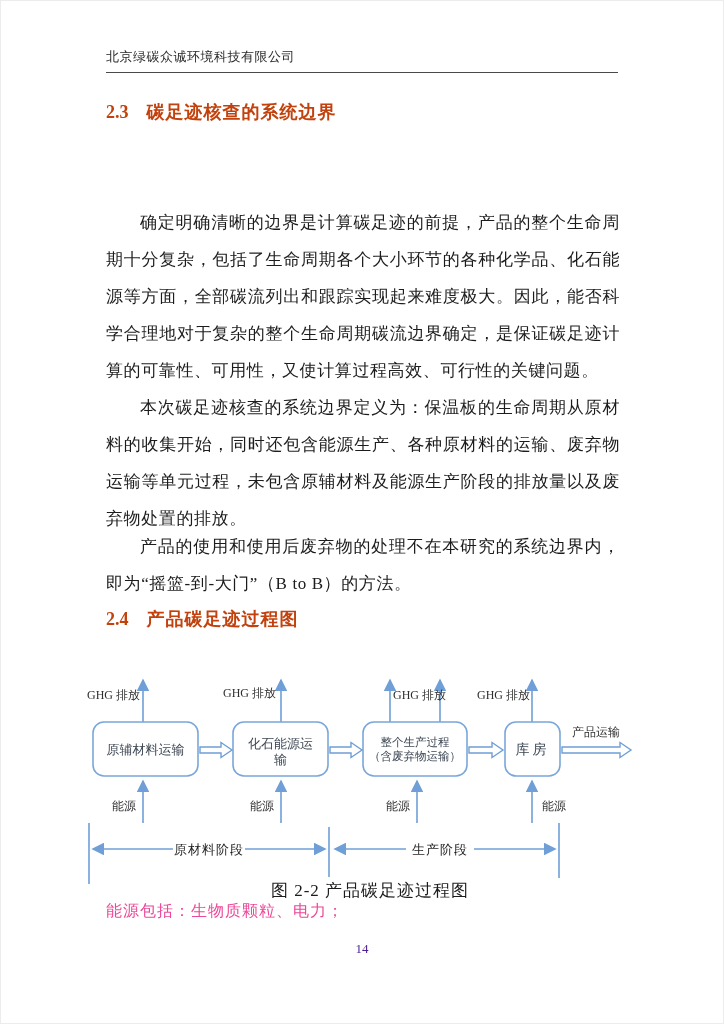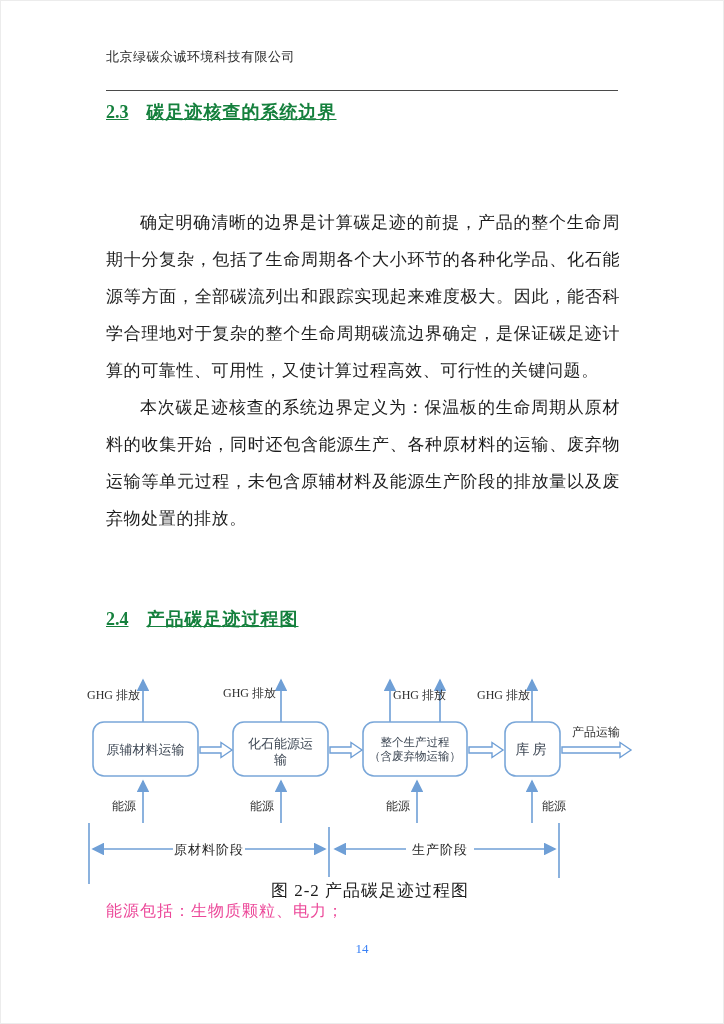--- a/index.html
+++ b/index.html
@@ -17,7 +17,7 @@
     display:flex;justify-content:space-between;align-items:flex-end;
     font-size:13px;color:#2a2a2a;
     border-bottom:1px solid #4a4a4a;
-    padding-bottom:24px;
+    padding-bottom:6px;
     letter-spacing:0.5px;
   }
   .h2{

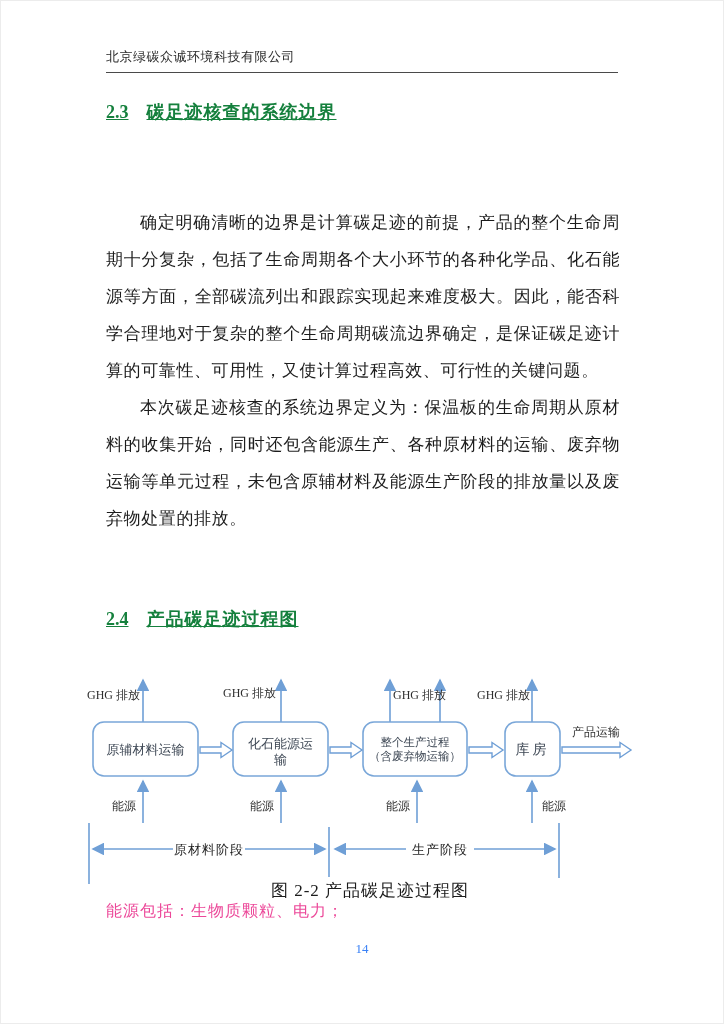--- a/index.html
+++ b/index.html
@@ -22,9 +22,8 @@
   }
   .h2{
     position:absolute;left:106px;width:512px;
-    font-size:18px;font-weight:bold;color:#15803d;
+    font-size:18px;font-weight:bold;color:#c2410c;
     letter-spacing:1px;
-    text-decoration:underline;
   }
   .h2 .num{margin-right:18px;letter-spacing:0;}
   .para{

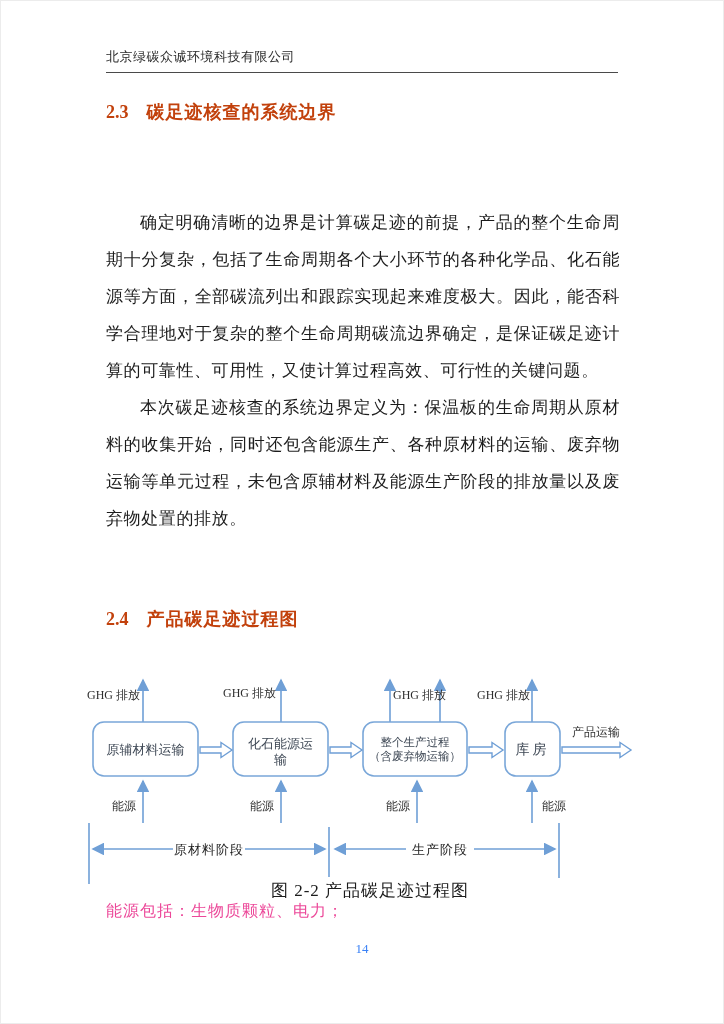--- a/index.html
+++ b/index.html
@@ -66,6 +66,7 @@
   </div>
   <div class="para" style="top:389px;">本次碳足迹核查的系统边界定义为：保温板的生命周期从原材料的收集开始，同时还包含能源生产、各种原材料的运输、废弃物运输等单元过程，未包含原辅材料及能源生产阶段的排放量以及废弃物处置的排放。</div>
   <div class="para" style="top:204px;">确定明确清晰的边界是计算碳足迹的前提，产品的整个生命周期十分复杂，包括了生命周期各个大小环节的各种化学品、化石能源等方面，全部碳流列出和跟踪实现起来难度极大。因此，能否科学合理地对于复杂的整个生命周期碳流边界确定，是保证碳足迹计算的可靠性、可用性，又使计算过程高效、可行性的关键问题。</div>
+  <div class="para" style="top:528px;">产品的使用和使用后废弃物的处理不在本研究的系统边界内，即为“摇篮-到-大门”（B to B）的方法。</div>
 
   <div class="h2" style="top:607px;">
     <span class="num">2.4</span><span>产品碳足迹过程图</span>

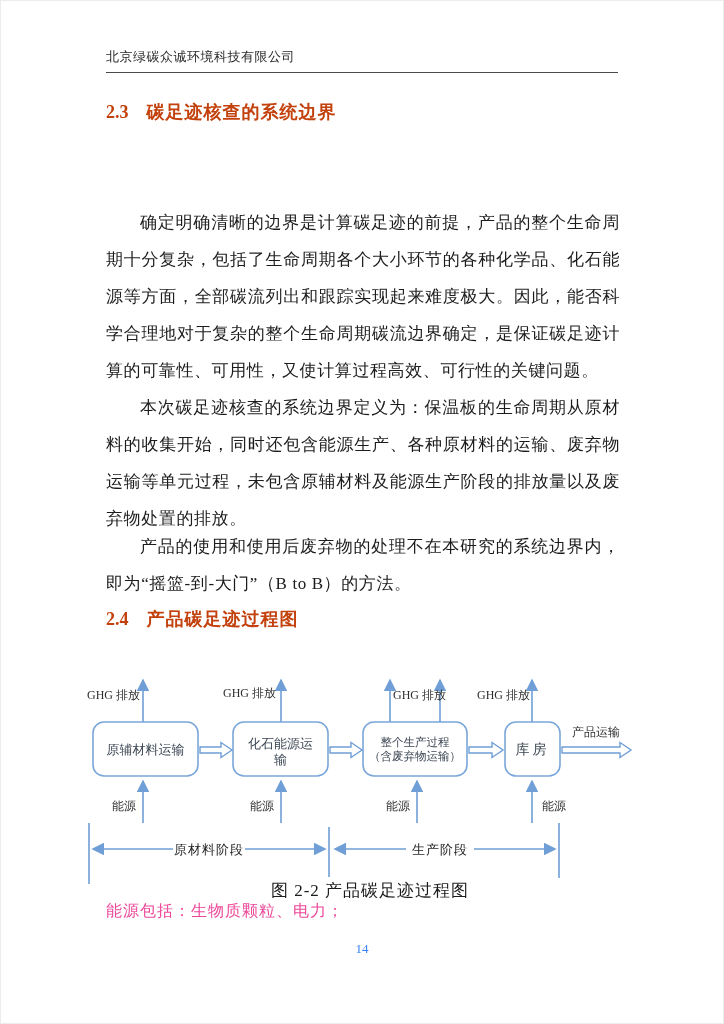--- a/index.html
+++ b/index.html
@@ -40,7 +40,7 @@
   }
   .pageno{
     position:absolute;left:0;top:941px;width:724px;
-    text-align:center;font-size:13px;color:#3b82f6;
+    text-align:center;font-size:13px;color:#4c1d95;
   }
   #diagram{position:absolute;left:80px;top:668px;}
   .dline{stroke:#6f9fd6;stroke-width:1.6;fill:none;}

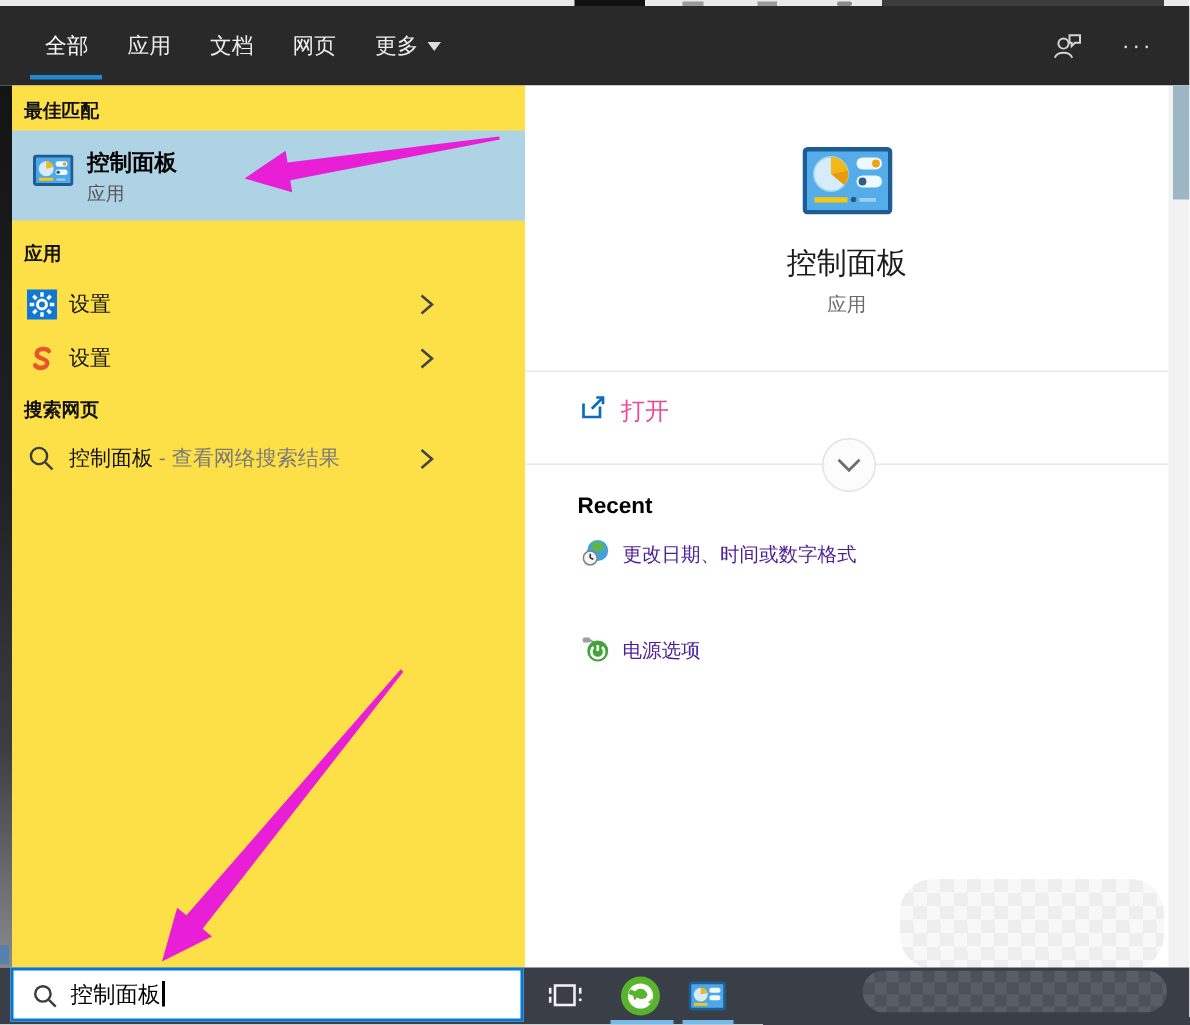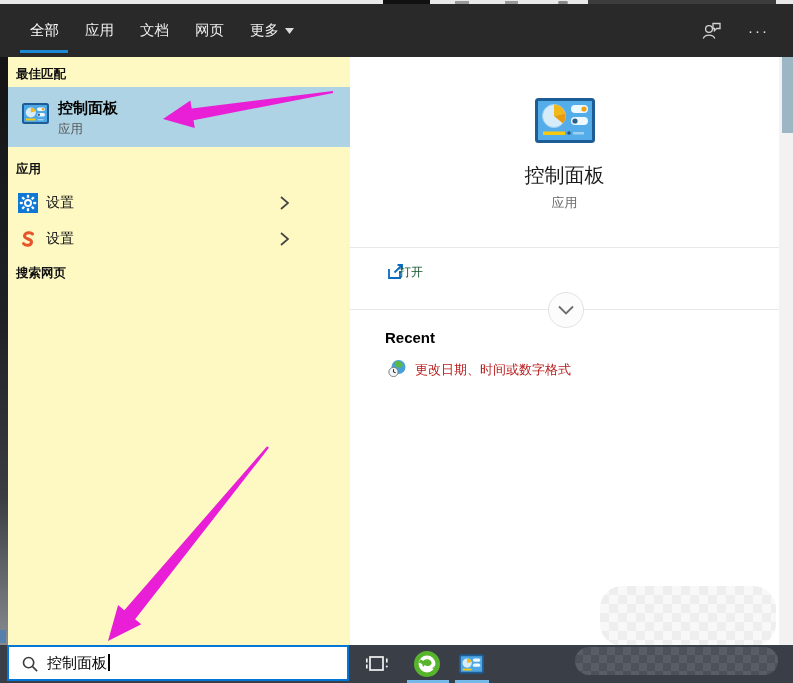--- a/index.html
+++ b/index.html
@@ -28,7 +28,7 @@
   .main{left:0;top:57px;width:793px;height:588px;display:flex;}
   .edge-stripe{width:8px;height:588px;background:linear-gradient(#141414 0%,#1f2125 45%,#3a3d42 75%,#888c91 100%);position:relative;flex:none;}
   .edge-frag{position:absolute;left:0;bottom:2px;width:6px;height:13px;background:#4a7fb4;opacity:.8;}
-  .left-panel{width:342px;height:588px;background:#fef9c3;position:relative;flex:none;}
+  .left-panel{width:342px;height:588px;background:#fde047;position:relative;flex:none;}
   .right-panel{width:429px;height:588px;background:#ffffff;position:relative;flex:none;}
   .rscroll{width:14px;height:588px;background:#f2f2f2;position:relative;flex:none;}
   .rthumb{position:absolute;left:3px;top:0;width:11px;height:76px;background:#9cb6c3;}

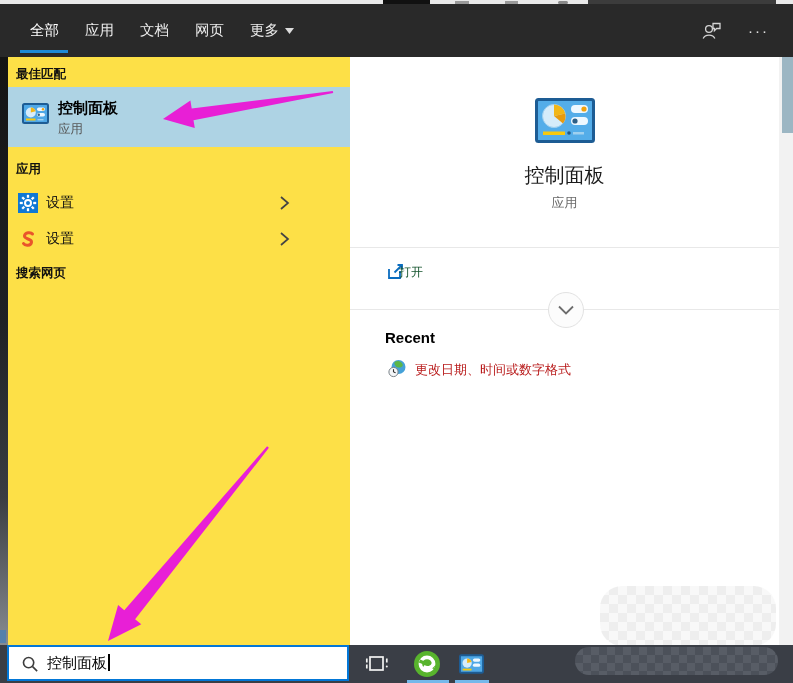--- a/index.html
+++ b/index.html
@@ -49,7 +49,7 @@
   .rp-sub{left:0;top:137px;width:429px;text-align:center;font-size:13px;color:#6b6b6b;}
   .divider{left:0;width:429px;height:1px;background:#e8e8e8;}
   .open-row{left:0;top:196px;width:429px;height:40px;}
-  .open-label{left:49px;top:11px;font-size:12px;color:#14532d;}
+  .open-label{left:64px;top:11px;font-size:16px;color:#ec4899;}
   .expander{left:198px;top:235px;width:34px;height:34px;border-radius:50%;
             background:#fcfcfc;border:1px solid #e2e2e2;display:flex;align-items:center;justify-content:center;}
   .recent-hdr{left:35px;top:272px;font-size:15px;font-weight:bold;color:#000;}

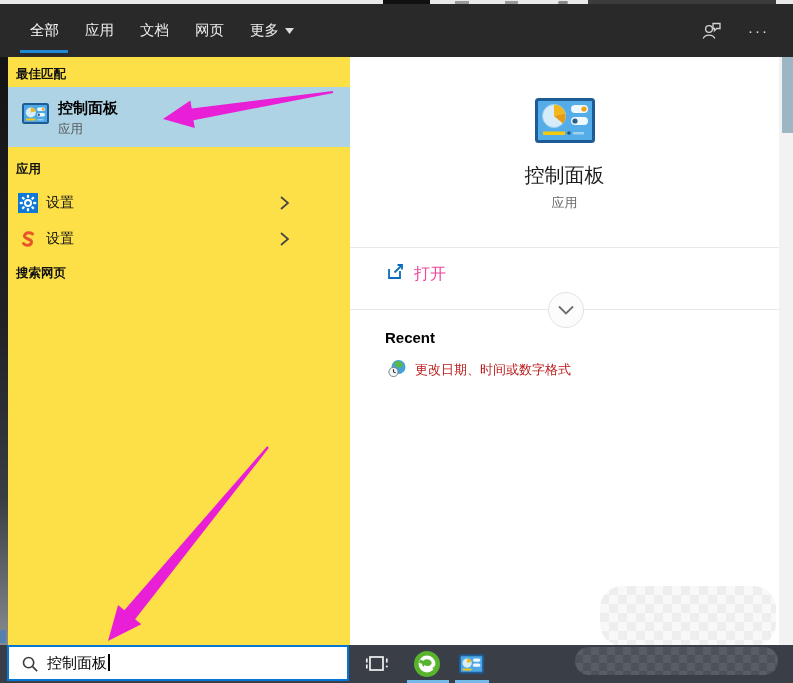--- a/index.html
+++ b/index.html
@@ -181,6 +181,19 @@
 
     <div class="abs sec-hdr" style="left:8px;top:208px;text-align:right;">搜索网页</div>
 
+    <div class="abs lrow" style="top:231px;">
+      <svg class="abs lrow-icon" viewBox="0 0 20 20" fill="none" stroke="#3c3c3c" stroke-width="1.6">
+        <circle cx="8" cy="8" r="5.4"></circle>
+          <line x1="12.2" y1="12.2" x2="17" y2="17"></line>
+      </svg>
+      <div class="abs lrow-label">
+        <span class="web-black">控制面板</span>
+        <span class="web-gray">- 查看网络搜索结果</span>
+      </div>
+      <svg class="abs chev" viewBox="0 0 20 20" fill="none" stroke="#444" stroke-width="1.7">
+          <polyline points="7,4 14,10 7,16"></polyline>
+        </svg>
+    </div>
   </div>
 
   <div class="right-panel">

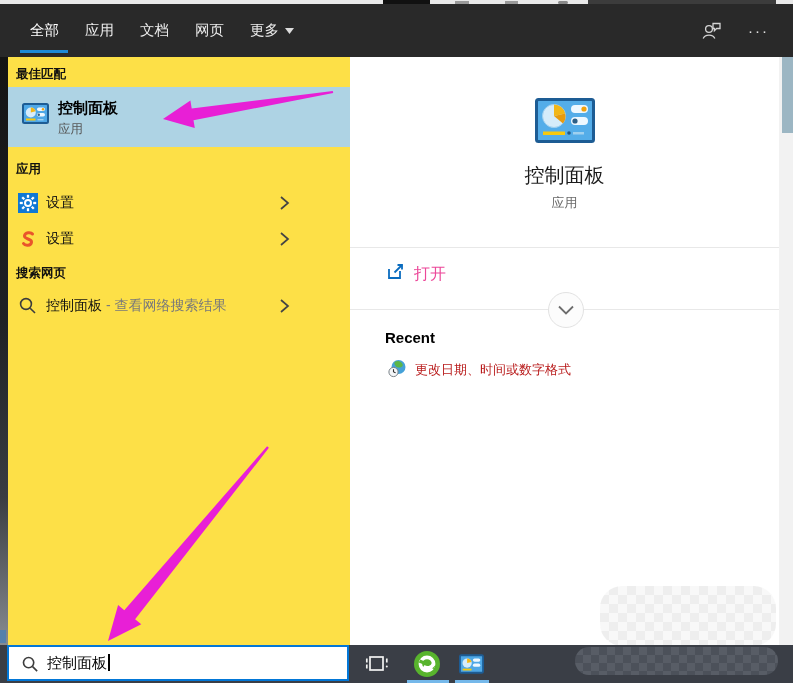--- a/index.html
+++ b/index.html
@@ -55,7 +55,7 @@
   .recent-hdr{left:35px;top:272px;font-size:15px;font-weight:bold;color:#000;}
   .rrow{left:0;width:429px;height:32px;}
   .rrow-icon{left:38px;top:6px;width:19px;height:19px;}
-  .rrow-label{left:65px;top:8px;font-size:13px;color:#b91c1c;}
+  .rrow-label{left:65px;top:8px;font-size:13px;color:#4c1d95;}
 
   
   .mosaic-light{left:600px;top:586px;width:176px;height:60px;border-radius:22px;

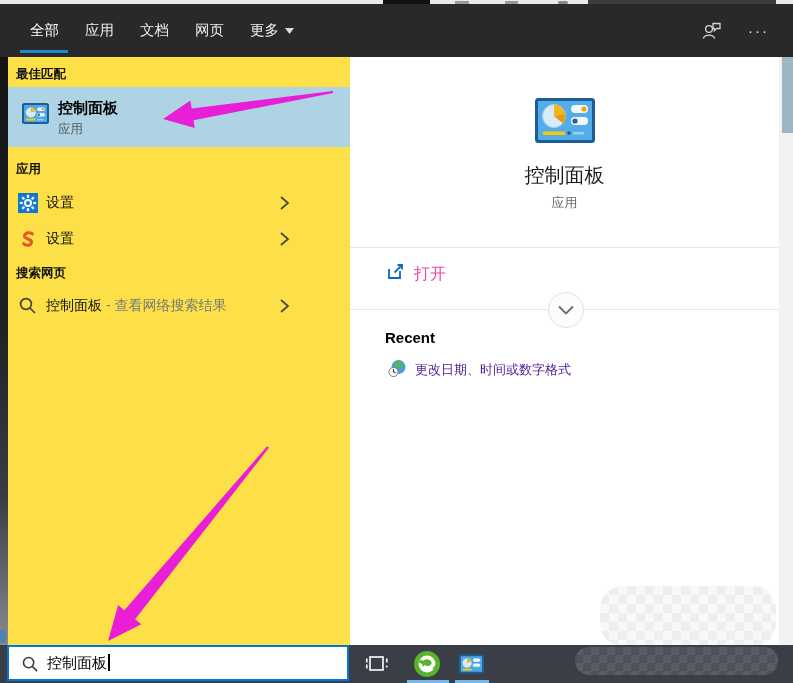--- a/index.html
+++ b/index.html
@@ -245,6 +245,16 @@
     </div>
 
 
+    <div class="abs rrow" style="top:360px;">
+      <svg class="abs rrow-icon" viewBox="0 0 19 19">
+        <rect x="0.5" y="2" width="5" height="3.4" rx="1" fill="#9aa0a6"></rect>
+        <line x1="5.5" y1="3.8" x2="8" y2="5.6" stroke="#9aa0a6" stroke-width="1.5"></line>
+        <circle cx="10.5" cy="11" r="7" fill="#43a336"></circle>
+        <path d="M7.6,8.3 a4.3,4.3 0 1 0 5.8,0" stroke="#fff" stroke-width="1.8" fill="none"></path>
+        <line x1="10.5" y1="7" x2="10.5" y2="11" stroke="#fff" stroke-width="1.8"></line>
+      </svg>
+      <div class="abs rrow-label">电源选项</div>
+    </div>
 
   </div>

- Work to complete: Using the records above, find and show each line with the string "size".

- Your response:
     font-size:13px;color:#2a2a2a;
-    font-size:18px;font-weight:bold;color:#15803d;
+    font-size:18px;font-weight:bold;color:#c2410c;
-    text-align:center;font-size:13px;color:#3b82f6;
+    text-align:center;font-size:13px;color:#4c1d95;
   .rp-sub{left:0;top:137px;width:429px;text-align:center;font-size:13px;color:#6b6b6b;}
-  .open-label{left:49px;top:11px;font-size:12px;color:#14532d;}
+  .open-label{left:64px;top:11px;font-size:16px;color:#ec4899;}
   .recent-hdr{left:35px;top:272px;font-size:15px;font-weight:bold;color:#000;}
   .recent-hdr{left:35px;top:272px;font-size:15px;font-weight:bold;color:#000;}
-  .rrow-label{left:65px;top:8px;font-size:13px;color:#b91c1c;}
+  .rrow-label{left:65px;top:8px;font-size:13px;color:#4c1d95;}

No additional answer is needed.